Why are we using User Session here? What about Python makes us need to use this? 
Why not just store everything in a global variable?

#### Answer:

We are using User Session here because if we instead used a global variable in Python,
we would have different users' data mixed up and that would be bad. For example, if
we wanted to keep track of each session's message count and we actually used a global 
variable, then if two users are chatting with the app at the same time, both users would 
increment our global variable counter, so we wouldn't actually keep track of each 
session's true message count. On the other hand, since each user session is unique 
to a user and a given chat session, by using user session, we would be able to actually
keep track of each session's true message count.

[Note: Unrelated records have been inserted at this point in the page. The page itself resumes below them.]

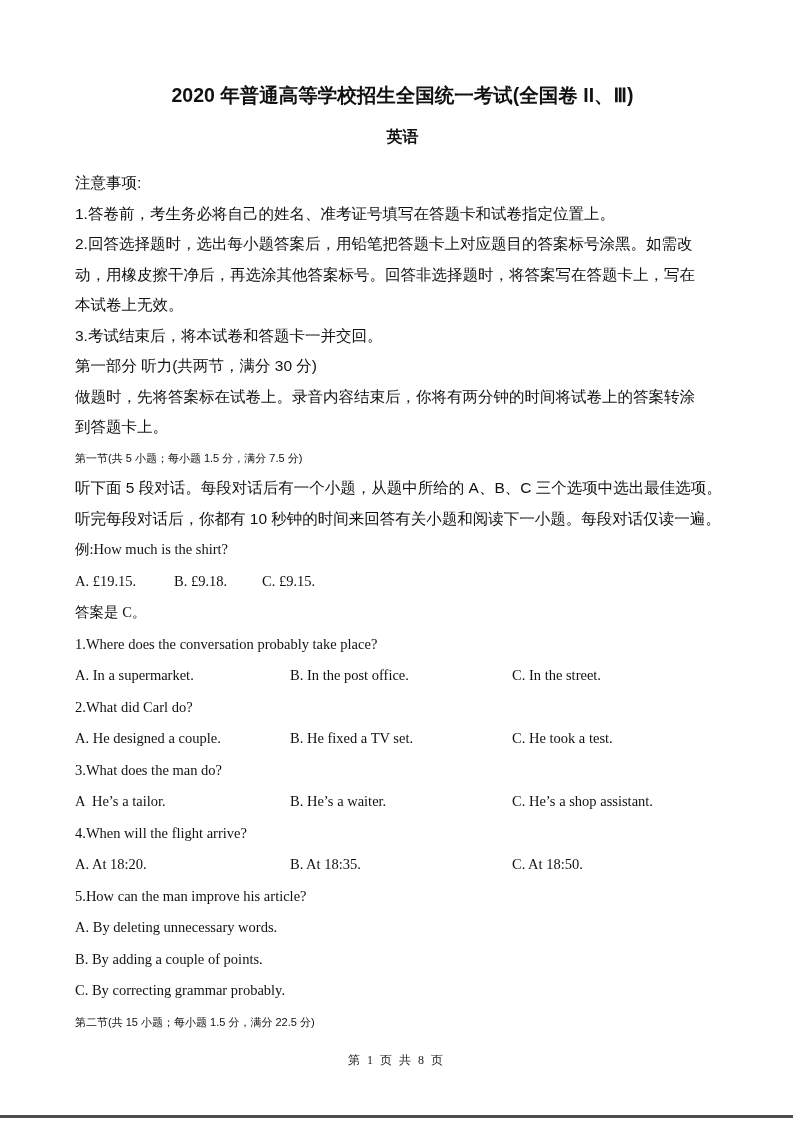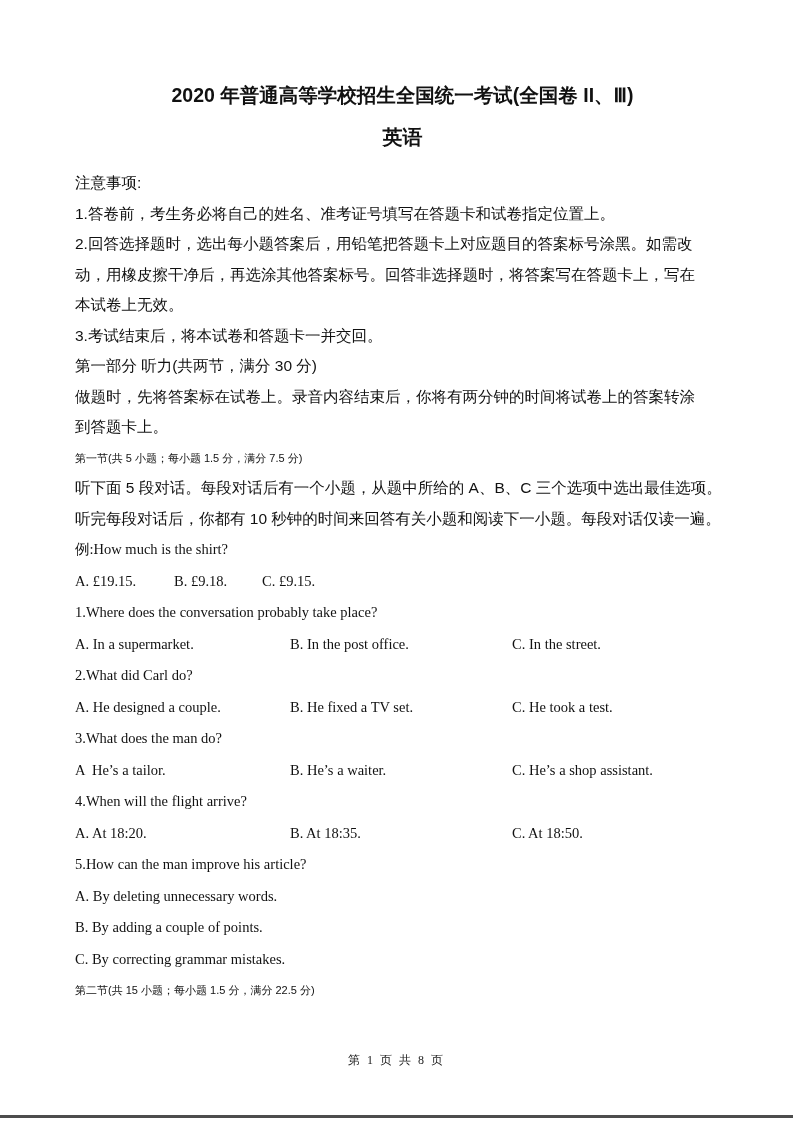--- a/index.html
+++ b/index.html
@@ -32,7 +32,7 @@
   .subtitle {
     font-family: Liberation Sans, sans-serif;
     font-weight: 700;
-    font-size: 20px;
+    font-size: 16px;
     line-height: 26px;
     text-align: center;
     white-space: nowrap;

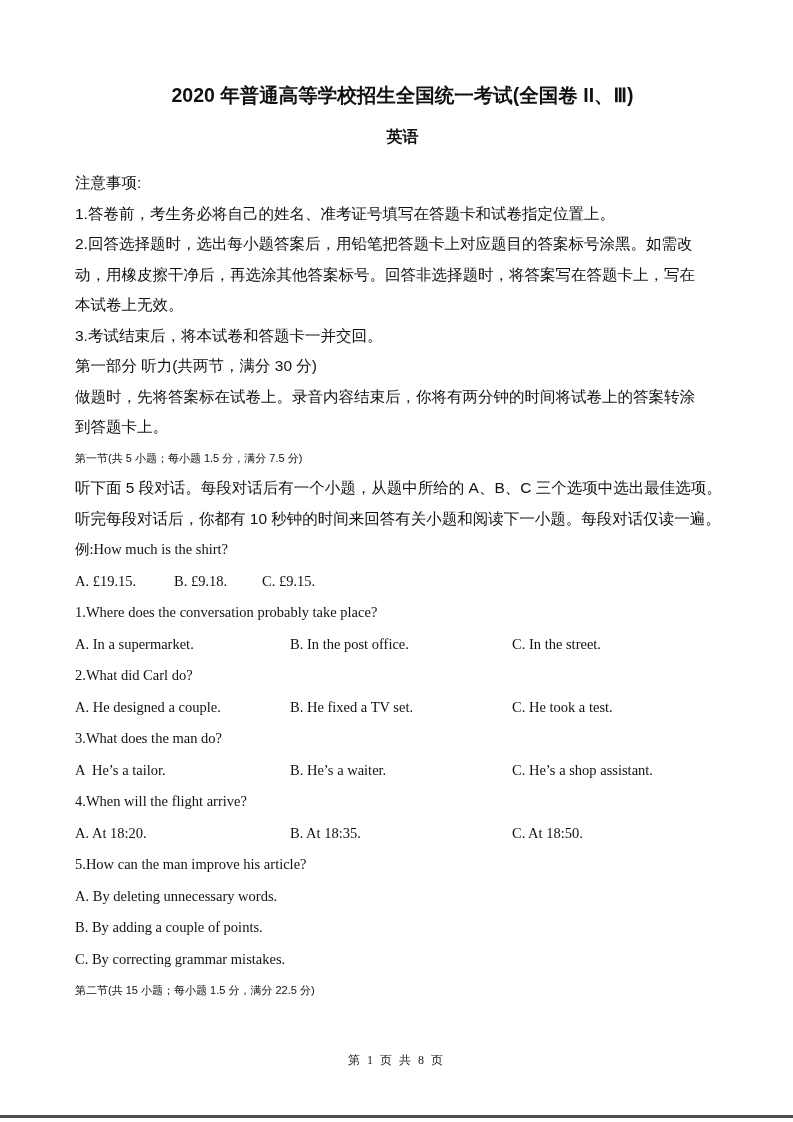--- a/index.html
+++ b/index.html
@@ -118,6 +118,7 @@
       <span>B. £9.18.</span>
       <span>C. £9.15.</span>
     </div>
+    <div class="en">答案是 C。</div>
 
     <div class="en">1.Where does the conversation probably take place?</div>
     <div class="en opt-row">

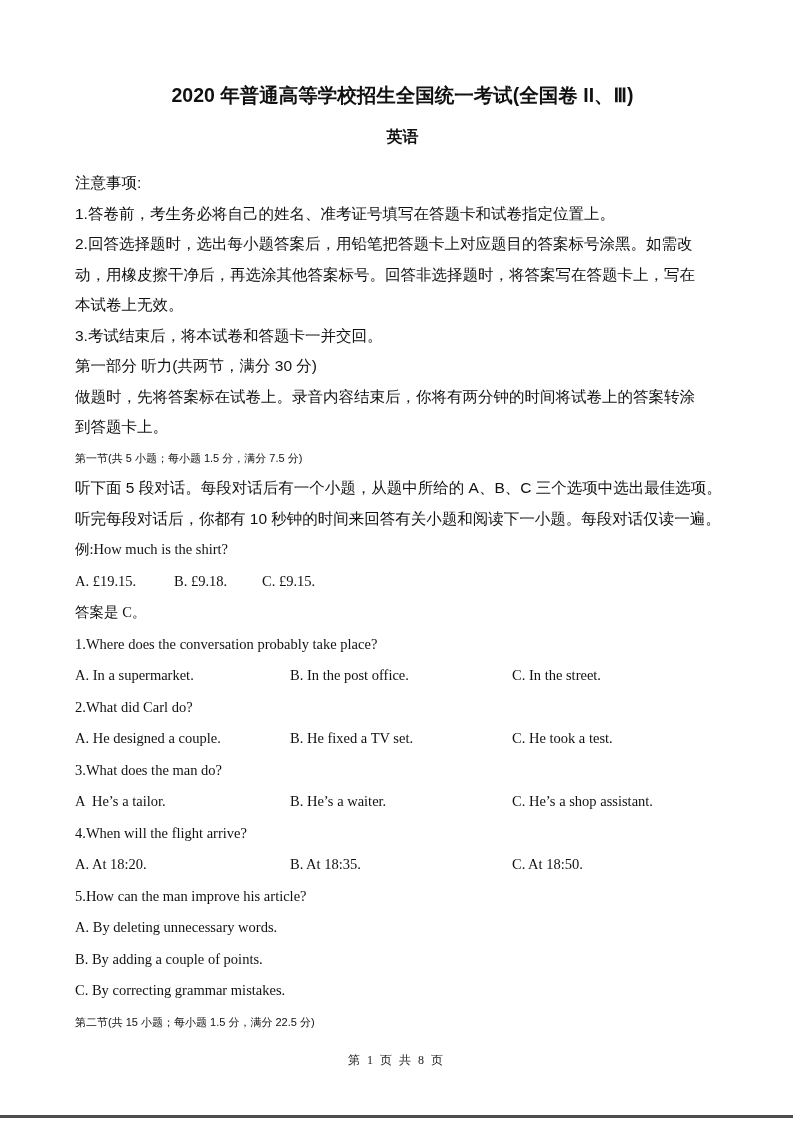--- a/index.html
+++ b/index.html
@@ -151,7 +151,7 @@
     <div class="en">5.How can the man improve his article?</div>
     <div class="en">A. By deleting unnecessary words.</div>
     <div class="en">B. By adding a couple of points.</div>
-    <div class="en">C. By correcting grammar mistakes.</div>
+    <div class="en">C. By correcting grammar probably.</div>
 
     <div class="zh zh-bold">第二节(共 15 小题；每小题 1.5 分，满分 22.5 分)</div>
   </div>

Along the same lines, we wouldn't want two (or more) users who are chatting with the app
at the same time to interact with each other's files. That would be really bad. By 
using user sessions (instead of a global variable), their files would be completely 
separate and we wouldn't have any of these kinds of issues

#### Discussion Question 1:

Upload a PDF file of the recent DeepSeek-R1 paper and ask the following questions:

1. What is RL and how does it help reasoning?
2. What is the difference between DeepSeek-R1 and DeepSeek-R1-Zero?
3. What is this paper about?

Does this application pass your vibe check? Are there any immediate pitfalls you're 
noticing?

#### Note:

As I described above, I got permission from Dr. Greg to change the app to instead of 
letting the user upload a file, instead we already have A/B Testing files and we let
the user ask A/B Testing questions (described more above). Thus, I will adjust
Discussion Question 1 appropriately for the app that I did. Please do not mark off 
points for this as this app adjustment was approved by Dr. Greg

#### Updated Questions:

1. What is False Positive Risk and why is it important?
2. What is the difference between sequential A/B testing and standard A/B testing?
3. What is Ronny Kohavi's paper 'AB Testing Intuition Busters' about?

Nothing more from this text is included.